REQUIRED ACTION: The lines to copy are those in the listing that hold the word "justify".

DATASET ENTRIES:
*** Begin section ***

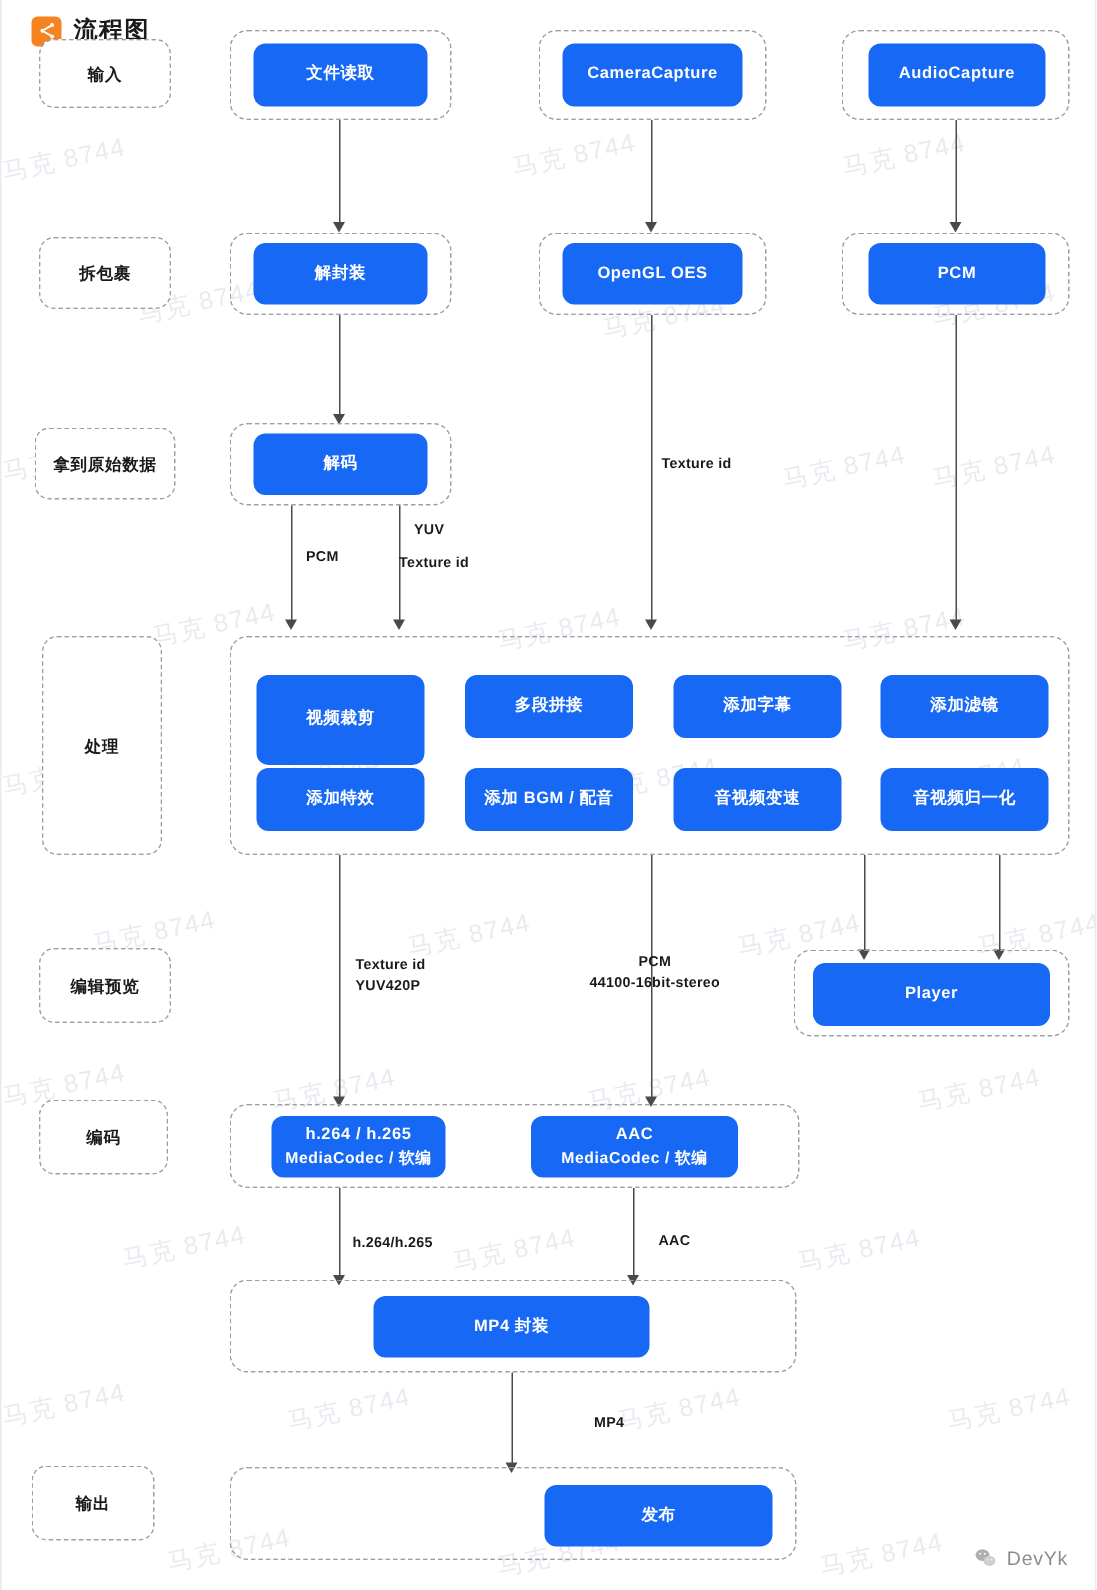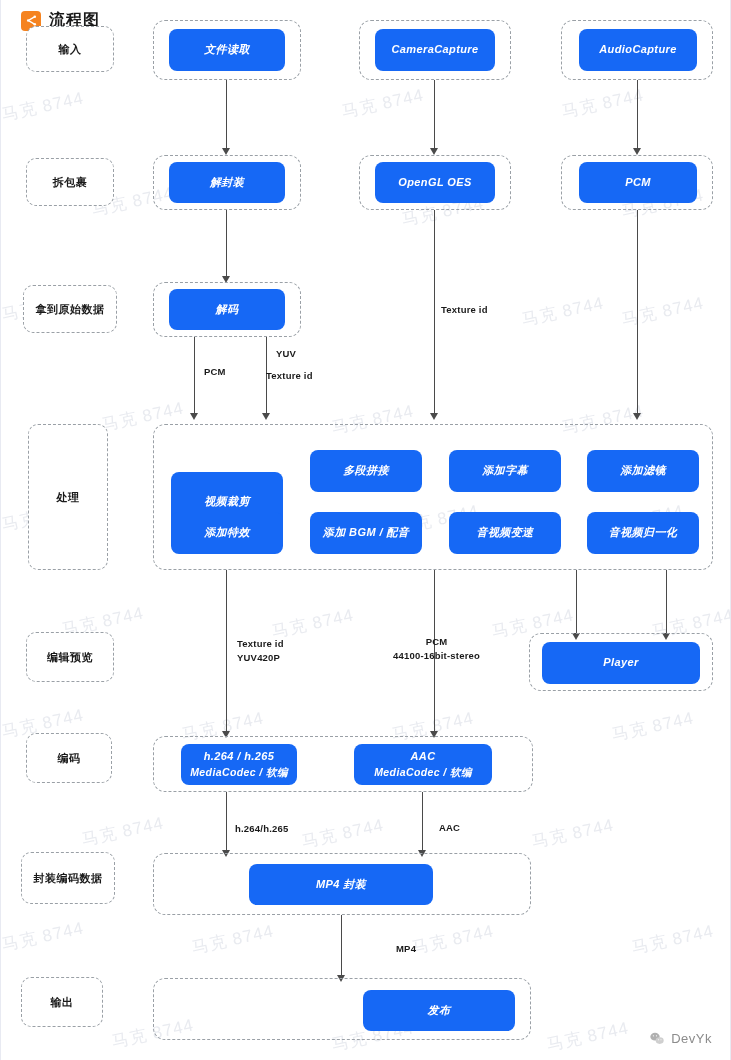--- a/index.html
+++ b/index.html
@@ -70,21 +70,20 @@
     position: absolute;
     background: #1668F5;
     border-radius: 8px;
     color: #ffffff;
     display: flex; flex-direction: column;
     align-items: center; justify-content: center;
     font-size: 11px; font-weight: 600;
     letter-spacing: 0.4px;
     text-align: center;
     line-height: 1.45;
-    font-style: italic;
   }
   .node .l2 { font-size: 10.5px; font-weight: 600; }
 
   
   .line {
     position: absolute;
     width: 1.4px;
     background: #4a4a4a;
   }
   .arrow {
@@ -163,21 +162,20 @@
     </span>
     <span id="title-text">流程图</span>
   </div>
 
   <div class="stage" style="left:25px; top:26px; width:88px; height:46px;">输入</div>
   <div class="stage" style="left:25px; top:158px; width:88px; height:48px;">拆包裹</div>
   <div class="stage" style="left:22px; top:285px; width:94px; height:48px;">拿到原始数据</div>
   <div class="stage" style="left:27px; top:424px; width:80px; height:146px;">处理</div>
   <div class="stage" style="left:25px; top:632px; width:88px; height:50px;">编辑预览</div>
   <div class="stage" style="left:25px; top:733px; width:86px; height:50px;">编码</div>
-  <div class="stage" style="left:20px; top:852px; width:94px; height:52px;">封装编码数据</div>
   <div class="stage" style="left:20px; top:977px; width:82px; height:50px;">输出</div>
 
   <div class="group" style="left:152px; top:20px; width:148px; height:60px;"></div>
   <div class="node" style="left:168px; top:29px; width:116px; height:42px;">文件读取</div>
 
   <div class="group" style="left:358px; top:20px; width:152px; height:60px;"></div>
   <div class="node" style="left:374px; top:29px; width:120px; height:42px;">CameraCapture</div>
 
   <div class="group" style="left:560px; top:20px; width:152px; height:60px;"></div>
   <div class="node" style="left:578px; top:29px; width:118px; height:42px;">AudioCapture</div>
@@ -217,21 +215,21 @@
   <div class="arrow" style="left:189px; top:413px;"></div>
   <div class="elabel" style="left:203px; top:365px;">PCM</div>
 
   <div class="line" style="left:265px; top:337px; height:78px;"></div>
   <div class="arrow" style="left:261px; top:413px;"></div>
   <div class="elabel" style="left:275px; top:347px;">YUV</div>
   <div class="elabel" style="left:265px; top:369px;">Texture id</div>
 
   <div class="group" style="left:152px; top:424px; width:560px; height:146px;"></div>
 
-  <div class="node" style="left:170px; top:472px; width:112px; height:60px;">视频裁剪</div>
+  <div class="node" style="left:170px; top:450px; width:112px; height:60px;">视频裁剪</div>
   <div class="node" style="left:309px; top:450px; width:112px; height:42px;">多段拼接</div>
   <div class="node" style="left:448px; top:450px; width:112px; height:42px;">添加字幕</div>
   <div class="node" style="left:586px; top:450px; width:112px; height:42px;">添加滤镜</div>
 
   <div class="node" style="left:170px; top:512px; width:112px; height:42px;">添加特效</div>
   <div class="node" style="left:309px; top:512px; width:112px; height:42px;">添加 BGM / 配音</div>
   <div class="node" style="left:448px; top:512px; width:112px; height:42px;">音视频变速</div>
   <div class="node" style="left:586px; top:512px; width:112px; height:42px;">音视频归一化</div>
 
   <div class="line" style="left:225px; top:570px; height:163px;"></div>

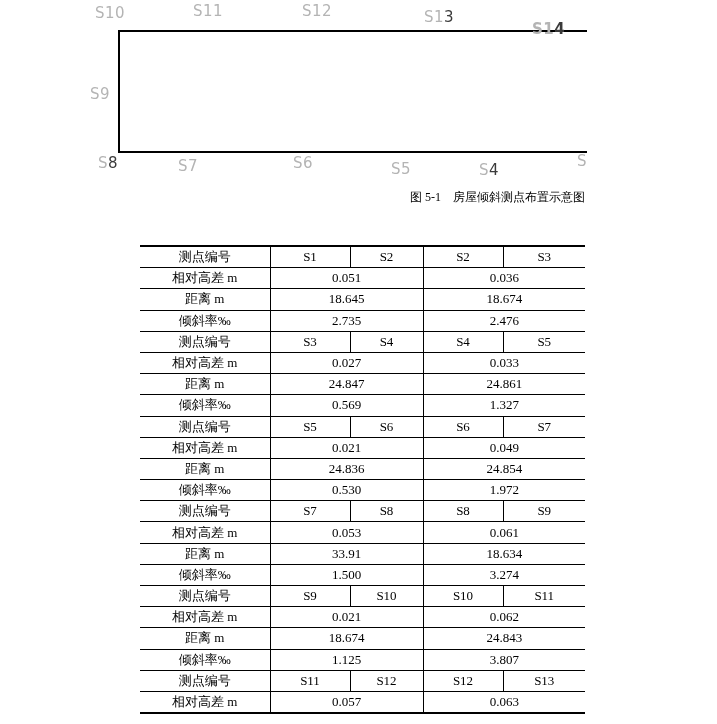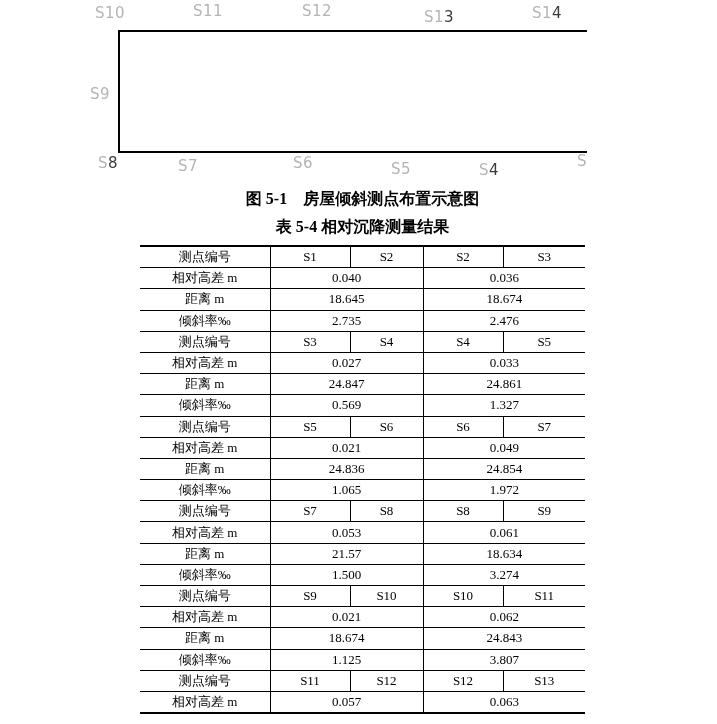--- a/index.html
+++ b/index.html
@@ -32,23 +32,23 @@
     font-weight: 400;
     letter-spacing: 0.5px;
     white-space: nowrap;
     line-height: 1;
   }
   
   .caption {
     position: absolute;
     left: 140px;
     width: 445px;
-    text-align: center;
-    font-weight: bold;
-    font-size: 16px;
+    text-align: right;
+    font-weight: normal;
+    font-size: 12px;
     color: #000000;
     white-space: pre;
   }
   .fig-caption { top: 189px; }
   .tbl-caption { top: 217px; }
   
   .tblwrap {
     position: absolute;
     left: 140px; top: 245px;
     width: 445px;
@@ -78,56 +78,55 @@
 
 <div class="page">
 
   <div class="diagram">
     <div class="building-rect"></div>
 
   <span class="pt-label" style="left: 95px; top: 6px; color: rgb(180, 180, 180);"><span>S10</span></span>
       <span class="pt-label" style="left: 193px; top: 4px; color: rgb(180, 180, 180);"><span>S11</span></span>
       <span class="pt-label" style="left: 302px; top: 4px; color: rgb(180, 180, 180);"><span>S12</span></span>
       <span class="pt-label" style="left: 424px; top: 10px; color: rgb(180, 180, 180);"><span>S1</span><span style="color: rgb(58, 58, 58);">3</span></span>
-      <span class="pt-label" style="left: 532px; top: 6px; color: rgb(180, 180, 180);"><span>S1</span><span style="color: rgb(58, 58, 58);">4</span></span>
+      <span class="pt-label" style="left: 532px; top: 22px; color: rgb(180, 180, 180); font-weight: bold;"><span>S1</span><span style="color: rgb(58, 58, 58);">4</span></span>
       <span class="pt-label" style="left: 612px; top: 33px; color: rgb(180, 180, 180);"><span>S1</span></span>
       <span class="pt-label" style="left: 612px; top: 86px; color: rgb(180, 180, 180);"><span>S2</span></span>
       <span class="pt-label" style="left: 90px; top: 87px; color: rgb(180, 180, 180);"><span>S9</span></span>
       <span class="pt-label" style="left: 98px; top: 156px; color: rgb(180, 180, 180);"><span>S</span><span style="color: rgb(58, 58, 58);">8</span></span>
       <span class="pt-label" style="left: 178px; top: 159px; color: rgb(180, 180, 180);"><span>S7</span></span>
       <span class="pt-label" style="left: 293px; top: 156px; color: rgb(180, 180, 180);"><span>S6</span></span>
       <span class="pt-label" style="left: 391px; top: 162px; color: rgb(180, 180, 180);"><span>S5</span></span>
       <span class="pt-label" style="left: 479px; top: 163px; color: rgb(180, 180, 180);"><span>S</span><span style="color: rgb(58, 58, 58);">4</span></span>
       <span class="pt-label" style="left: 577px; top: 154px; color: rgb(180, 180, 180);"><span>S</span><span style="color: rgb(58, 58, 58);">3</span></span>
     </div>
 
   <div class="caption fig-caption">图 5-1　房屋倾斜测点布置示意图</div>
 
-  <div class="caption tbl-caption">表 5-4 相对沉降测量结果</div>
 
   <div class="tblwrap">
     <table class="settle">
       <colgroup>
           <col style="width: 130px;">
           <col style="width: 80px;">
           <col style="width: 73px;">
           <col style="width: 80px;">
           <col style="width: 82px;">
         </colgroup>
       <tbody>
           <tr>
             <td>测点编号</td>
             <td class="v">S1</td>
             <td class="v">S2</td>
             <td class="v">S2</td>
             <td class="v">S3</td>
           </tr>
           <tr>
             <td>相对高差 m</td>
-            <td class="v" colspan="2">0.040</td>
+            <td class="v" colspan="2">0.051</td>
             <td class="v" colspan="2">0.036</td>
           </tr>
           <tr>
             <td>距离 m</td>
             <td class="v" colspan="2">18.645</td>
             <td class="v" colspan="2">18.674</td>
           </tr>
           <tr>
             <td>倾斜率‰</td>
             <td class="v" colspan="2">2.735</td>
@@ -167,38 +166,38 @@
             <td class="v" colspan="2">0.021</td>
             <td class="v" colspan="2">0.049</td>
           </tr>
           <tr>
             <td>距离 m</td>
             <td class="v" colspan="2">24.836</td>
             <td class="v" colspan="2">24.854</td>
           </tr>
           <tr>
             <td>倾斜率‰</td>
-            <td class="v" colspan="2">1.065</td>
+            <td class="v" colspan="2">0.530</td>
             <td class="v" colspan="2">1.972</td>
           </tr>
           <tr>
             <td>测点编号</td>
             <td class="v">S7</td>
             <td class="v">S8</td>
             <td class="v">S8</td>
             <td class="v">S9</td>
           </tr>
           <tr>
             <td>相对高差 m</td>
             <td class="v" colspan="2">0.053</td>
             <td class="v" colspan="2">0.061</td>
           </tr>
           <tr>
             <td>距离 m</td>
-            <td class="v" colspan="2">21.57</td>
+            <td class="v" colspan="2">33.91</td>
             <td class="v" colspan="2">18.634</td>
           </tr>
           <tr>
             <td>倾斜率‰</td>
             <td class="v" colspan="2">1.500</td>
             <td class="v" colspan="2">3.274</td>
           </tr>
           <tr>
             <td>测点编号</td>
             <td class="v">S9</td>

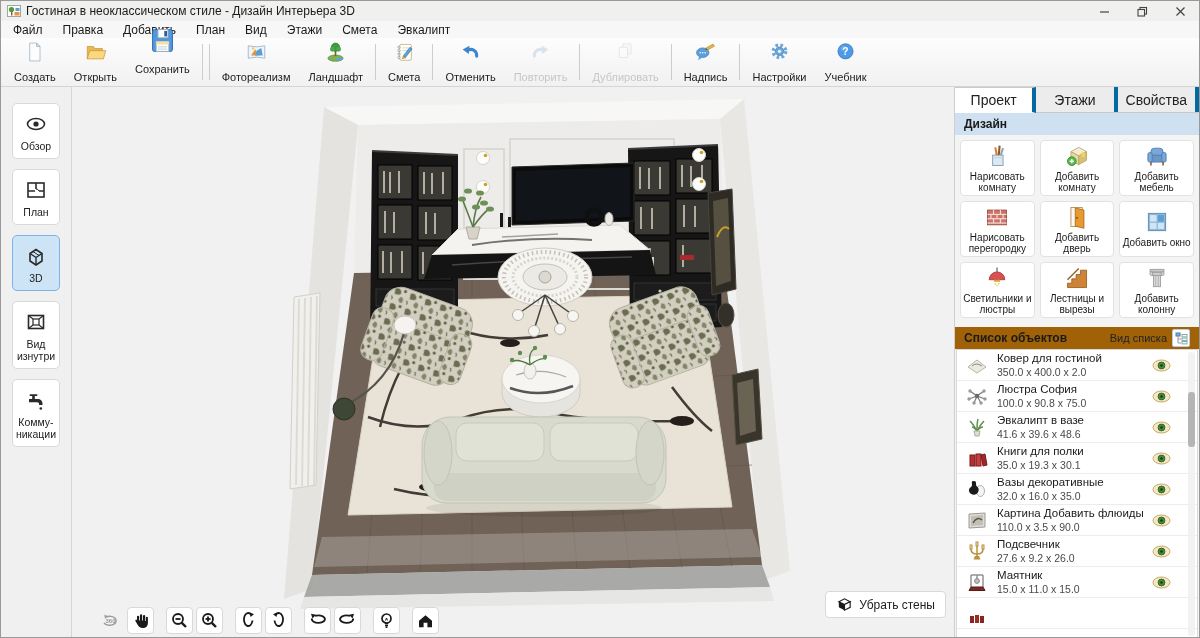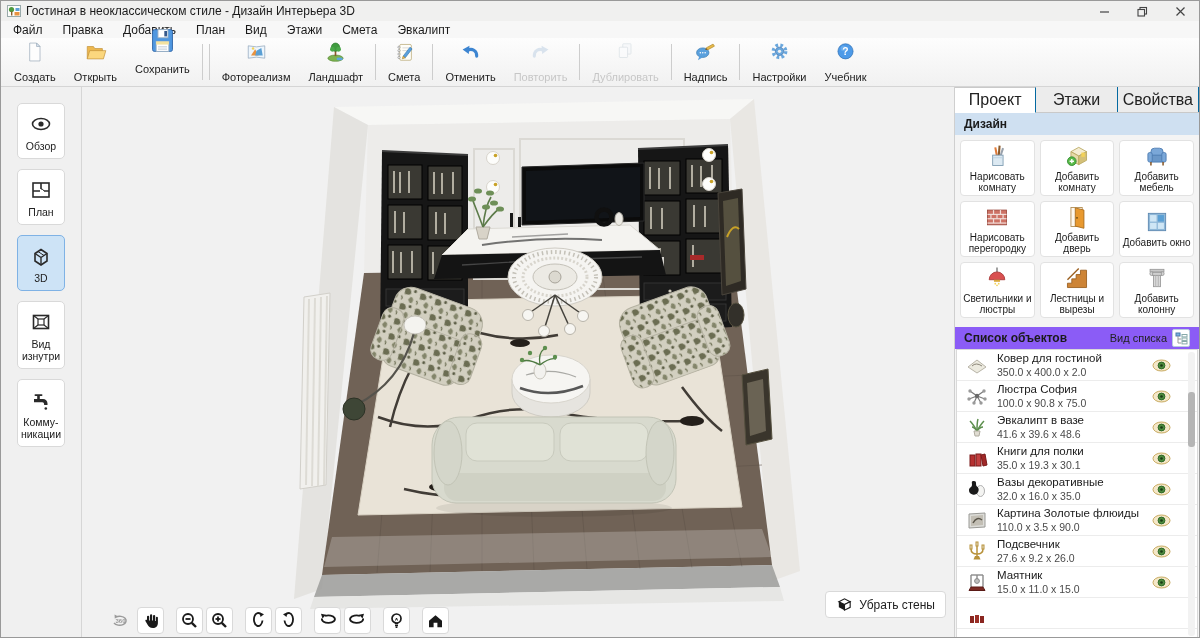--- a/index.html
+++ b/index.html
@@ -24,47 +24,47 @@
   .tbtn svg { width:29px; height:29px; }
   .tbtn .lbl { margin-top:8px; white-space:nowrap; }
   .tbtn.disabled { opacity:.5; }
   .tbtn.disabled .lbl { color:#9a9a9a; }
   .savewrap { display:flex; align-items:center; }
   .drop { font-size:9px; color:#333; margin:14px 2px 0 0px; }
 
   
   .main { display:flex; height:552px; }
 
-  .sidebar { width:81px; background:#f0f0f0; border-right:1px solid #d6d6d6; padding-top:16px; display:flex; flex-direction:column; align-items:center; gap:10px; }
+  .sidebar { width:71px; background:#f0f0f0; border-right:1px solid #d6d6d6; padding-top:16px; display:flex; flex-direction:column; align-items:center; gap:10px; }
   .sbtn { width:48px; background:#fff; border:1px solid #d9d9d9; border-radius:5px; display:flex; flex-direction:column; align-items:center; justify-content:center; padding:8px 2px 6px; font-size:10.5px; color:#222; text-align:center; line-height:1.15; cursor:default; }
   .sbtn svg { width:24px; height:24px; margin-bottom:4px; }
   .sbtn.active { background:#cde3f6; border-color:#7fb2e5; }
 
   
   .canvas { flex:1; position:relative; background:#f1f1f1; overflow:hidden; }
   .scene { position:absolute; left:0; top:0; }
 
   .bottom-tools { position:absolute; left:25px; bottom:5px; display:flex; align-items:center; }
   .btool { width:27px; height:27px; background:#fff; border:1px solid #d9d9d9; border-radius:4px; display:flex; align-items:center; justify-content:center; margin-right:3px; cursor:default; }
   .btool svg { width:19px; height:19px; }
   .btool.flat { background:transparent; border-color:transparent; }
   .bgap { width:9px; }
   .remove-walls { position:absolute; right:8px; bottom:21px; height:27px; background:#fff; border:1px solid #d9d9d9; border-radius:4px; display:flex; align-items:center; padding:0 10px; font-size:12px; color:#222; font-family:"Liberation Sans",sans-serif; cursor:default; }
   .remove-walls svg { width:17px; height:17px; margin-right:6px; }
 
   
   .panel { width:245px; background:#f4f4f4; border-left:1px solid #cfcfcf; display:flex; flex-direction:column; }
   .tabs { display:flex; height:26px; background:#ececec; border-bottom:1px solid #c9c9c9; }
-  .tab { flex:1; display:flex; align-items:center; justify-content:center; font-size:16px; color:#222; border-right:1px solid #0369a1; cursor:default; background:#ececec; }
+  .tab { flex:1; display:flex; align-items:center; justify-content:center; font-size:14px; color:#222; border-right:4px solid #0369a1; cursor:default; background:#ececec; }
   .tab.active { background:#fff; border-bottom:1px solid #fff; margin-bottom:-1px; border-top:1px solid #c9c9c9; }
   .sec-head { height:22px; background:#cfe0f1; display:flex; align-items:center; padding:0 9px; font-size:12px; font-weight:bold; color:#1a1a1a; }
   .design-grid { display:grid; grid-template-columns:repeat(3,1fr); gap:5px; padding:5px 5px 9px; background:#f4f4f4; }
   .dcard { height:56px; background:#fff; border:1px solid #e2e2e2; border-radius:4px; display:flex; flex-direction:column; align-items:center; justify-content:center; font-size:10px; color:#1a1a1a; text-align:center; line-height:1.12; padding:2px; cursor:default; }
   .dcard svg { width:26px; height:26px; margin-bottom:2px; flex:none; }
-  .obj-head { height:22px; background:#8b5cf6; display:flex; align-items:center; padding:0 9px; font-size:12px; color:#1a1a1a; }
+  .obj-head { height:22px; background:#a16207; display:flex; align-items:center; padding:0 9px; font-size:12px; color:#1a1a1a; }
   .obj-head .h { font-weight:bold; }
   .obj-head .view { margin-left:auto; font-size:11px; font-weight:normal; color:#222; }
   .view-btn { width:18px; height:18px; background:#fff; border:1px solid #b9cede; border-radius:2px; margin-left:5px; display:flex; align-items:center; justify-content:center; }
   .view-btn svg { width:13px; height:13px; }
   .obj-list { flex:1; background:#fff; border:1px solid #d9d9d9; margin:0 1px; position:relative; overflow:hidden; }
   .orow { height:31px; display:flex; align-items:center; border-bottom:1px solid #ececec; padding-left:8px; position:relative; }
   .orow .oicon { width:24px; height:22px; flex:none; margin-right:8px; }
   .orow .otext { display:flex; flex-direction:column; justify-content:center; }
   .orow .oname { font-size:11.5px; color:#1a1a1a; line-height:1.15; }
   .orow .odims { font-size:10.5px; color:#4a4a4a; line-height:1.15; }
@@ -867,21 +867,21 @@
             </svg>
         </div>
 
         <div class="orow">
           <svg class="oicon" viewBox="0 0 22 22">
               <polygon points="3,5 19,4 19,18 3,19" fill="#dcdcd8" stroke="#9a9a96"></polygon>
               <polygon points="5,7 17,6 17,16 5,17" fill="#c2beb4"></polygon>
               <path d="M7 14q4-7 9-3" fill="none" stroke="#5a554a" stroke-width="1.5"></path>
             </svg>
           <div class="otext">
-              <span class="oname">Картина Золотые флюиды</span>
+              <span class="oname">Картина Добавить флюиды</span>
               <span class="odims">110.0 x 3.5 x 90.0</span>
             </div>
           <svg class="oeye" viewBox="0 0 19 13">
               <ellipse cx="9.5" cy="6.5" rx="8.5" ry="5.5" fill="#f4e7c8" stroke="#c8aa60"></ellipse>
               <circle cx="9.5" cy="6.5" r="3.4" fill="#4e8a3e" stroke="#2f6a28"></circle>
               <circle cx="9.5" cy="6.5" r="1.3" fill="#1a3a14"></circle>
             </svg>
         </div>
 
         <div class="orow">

*** End section ***

YOUR RESPONSE:
     align-items: center; justify-content: center;
   .sbtn { width:48px; background:#fff; border:1px solid #d9d9d9; border-radius:5px; display:flex; flex-direction:column; align-items:center; justify-content:center; padding:8px 2px 6px; font-size:10.5px; color:#222; text-align:center; line-height:1.15; cursor:default; }
   .btool { width:27px; height:27px; background:#fff; border:1px solid #d9d9d9; border-radius:4px; display:flex; align-items:center; justify-content:center; margin-right:3px; cursor:default; }
-  .tab { flex:1; display:flex; align-items:center; justify-content:center; font-size:16px; color:#222; border-right:1px solid #0369a1; cursor:default; background:#ececec; }
+  .tab { flex:1; display:flex; align-items:center; justify-content:center; font-size:14px; color:#222; border-right:4px solid #0369a1; cursor:default; background:#ececec; }
   .dcard { height:56px; background:#fff; border:1px solid #e2e2e2; border-radius:4px; display:flex; flex-direction:column; align-items:center; justify-content:center; font-size:10px; color:#1a1a1a; text-align:center; line-height:1.12; padding:2px; cursor:default; }
   .view-btn { width:18px; height:18px; background:#fff; border:1px solid #b9cede; border-radius:2px; margin-left:5px; display:flex; align-items:center; justify-content:center; }
   .orow .otext { display:flex; flex-direction:column; justify-content:center; }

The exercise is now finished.